#### [Required action]
Search the records for lines that contain the word "start". Copy them all.

#### [Task data]
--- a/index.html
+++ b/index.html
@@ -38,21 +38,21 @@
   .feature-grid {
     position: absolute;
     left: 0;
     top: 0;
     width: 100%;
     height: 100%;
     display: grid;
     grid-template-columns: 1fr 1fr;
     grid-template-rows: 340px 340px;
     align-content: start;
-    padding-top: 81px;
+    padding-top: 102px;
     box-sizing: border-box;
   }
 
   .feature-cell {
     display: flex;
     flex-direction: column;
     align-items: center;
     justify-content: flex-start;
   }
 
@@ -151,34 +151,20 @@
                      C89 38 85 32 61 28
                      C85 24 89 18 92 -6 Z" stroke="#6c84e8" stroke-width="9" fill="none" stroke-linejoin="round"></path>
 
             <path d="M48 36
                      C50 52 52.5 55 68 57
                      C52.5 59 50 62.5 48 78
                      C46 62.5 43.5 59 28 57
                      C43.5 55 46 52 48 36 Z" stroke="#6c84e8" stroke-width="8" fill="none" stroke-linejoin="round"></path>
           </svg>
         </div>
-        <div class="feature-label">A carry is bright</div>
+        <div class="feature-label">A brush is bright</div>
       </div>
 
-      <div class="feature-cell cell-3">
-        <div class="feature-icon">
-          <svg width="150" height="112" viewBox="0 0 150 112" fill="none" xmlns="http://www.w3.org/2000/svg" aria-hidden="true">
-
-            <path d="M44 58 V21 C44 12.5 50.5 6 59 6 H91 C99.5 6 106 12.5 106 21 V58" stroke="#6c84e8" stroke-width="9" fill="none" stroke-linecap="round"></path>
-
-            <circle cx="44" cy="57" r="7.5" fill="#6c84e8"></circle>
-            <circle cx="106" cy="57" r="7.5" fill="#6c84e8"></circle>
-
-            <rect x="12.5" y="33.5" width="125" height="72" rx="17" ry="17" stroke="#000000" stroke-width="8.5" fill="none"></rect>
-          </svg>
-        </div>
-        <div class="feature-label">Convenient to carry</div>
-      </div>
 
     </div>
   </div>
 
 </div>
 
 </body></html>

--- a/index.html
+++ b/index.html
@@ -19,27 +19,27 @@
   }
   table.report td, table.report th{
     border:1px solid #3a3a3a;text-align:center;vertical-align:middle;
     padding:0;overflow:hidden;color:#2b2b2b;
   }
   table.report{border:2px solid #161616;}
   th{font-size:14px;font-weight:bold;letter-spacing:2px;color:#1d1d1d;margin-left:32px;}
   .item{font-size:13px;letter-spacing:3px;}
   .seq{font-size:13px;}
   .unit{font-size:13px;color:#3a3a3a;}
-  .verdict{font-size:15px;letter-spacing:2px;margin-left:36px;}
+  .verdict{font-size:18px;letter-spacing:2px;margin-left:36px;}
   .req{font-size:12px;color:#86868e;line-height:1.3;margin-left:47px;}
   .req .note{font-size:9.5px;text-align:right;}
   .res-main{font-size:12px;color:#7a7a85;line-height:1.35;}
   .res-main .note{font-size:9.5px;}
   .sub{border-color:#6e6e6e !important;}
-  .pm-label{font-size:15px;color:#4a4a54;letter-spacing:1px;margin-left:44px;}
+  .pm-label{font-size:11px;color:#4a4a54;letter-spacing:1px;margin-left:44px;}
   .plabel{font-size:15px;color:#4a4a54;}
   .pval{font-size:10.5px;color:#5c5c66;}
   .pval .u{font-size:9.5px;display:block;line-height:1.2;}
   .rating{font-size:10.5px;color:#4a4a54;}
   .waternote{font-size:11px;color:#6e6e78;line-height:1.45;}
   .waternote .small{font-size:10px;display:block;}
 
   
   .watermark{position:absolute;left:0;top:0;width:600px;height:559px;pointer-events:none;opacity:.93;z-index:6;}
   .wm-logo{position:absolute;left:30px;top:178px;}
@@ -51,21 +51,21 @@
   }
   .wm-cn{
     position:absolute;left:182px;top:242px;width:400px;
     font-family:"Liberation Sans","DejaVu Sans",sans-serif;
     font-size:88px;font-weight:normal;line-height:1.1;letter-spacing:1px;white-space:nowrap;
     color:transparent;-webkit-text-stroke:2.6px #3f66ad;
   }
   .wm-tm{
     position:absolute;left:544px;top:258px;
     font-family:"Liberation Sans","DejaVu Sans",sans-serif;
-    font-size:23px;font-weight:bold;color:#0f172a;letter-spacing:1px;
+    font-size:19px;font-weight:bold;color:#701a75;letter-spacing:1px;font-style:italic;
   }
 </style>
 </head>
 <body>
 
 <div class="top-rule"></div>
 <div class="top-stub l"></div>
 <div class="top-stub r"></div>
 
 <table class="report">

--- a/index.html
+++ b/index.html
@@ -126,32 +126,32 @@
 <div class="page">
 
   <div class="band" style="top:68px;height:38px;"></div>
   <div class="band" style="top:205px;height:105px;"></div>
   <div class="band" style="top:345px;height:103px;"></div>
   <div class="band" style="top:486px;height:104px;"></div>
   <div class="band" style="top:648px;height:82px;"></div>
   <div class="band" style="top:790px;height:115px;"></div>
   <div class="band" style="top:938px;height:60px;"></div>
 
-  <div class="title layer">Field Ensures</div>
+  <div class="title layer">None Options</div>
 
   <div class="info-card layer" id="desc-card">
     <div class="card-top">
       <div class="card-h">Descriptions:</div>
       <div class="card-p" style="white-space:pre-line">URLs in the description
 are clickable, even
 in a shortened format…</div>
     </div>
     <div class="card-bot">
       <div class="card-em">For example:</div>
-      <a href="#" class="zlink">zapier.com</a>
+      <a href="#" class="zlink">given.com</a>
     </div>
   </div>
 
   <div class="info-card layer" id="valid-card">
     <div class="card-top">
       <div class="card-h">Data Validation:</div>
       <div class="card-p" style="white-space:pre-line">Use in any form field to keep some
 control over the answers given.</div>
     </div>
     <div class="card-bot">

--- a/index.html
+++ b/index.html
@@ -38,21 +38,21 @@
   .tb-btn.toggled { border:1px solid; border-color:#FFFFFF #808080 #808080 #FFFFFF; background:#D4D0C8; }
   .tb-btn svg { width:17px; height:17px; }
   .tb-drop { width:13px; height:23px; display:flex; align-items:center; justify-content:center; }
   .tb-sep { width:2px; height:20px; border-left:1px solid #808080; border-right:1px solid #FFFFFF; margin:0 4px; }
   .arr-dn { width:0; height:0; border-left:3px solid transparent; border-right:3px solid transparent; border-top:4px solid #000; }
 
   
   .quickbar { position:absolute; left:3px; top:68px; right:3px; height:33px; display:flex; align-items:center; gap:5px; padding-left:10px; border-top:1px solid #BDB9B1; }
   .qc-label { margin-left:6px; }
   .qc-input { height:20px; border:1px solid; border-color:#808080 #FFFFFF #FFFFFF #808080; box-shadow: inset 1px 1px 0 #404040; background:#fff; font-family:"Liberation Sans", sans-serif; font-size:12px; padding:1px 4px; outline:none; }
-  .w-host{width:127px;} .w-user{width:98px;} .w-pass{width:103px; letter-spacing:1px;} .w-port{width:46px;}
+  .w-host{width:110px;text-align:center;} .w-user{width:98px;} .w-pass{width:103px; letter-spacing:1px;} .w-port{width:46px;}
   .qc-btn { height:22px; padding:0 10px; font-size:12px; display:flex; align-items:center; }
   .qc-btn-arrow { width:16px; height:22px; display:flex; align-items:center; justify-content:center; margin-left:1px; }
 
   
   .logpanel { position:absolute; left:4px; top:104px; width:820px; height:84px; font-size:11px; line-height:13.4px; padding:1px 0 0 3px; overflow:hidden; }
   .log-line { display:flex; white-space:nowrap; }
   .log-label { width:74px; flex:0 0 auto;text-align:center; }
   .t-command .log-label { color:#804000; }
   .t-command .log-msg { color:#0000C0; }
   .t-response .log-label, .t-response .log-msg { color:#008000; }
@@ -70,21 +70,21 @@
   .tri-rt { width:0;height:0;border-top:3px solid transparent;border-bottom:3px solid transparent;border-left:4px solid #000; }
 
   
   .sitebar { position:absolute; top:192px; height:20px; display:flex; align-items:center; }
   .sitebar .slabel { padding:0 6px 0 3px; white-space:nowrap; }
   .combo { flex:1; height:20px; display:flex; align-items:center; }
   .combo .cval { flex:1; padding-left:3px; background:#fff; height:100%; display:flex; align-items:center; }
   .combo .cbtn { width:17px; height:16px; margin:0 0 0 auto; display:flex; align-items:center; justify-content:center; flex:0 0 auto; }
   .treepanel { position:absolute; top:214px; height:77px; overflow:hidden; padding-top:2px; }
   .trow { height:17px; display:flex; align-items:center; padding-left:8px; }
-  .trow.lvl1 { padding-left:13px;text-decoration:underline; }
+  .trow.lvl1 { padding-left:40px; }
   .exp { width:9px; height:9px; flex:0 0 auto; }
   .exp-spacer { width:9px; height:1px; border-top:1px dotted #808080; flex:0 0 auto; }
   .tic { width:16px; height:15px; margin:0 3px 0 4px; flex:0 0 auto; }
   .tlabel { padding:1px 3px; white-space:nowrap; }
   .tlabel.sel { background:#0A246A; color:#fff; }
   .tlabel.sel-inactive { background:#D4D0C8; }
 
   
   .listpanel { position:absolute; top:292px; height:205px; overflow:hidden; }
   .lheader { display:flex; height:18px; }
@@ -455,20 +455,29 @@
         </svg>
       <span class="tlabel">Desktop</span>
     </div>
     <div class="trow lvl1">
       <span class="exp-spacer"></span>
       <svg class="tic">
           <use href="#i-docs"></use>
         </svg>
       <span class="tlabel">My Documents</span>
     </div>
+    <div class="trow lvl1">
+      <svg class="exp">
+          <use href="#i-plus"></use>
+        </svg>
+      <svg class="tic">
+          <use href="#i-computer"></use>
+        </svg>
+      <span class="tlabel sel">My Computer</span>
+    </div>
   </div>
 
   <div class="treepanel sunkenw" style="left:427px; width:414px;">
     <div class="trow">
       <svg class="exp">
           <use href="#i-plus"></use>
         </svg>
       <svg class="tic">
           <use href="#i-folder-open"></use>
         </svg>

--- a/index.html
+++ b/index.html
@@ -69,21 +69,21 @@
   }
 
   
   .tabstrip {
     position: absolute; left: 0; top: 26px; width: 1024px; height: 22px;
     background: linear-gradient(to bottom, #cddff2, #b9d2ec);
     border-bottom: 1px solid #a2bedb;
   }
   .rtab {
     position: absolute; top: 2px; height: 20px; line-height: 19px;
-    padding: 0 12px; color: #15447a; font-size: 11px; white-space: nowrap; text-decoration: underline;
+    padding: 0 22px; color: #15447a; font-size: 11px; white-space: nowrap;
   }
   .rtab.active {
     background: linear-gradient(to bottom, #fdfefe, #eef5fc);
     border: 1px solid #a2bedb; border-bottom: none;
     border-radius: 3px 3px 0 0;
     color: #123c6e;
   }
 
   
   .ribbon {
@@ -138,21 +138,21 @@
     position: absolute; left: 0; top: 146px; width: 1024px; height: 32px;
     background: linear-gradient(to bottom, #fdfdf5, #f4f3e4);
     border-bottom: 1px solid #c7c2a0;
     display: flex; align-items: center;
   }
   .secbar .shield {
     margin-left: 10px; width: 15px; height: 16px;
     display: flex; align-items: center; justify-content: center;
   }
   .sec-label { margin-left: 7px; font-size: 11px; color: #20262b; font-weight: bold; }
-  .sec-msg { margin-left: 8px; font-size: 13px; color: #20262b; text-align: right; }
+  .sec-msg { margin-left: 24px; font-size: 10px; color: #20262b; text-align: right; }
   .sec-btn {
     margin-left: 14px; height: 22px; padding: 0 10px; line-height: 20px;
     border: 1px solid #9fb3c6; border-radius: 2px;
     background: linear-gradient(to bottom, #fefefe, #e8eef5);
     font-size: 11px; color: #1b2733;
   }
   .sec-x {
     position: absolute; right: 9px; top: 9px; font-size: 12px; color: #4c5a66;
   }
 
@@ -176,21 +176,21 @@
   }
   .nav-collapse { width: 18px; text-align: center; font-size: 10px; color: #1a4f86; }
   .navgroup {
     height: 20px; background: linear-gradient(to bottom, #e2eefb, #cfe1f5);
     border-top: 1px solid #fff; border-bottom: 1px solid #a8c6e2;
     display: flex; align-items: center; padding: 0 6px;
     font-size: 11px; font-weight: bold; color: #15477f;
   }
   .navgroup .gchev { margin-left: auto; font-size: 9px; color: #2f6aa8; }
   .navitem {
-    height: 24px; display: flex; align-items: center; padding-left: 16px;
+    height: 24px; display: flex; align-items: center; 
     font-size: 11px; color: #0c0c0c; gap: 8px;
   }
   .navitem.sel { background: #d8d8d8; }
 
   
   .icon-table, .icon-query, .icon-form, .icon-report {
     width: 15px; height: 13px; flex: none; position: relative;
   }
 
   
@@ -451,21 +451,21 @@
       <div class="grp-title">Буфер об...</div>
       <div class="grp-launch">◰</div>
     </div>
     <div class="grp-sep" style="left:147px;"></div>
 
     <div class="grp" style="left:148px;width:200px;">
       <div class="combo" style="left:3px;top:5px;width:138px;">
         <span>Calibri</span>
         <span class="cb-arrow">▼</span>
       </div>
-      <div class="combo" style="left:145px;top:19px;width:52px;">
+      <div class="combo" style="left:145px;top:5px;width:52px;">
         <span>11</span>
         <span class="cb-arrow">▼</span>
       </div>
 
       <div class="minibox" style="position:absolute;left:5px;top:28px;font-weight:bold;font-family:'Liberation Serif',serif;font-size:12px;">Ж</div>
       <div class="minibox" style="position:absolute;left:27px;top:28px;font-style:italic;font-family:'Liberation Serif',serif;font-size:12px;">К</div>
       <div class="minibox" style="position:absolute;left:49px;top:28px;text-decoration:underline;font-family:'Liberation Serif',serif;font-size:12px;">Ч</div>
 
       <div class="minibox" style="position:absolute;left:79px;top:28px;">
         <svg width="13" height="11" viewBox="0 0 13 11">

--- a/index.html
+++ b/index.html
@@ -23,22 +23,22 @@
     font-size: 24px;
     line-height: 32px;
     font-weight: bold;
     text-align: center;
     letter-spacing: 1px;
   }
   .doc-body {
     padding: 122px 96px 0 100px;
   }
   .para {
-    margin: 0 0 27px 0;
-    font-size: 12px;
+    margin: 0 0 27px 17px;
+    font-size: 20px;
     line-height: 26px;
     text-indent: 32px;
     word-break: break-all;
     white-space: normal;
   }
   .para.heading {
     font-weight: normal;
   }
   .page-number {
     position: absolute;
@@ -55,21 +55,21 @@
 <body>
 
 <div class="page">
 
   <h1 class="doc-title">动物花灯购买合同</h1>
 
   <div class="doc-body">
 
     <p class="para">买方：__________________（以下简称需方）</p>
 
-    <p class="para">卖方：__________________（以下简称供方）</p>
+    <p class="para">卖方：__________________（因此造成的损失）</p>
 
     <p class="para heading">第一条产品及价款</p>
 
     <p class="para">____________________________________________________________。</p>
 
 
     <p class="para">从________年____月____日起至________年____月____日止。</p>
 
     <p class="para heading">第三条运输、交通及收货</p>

#### [Solution below]
     align-content: start;
     justify-content: flex-start;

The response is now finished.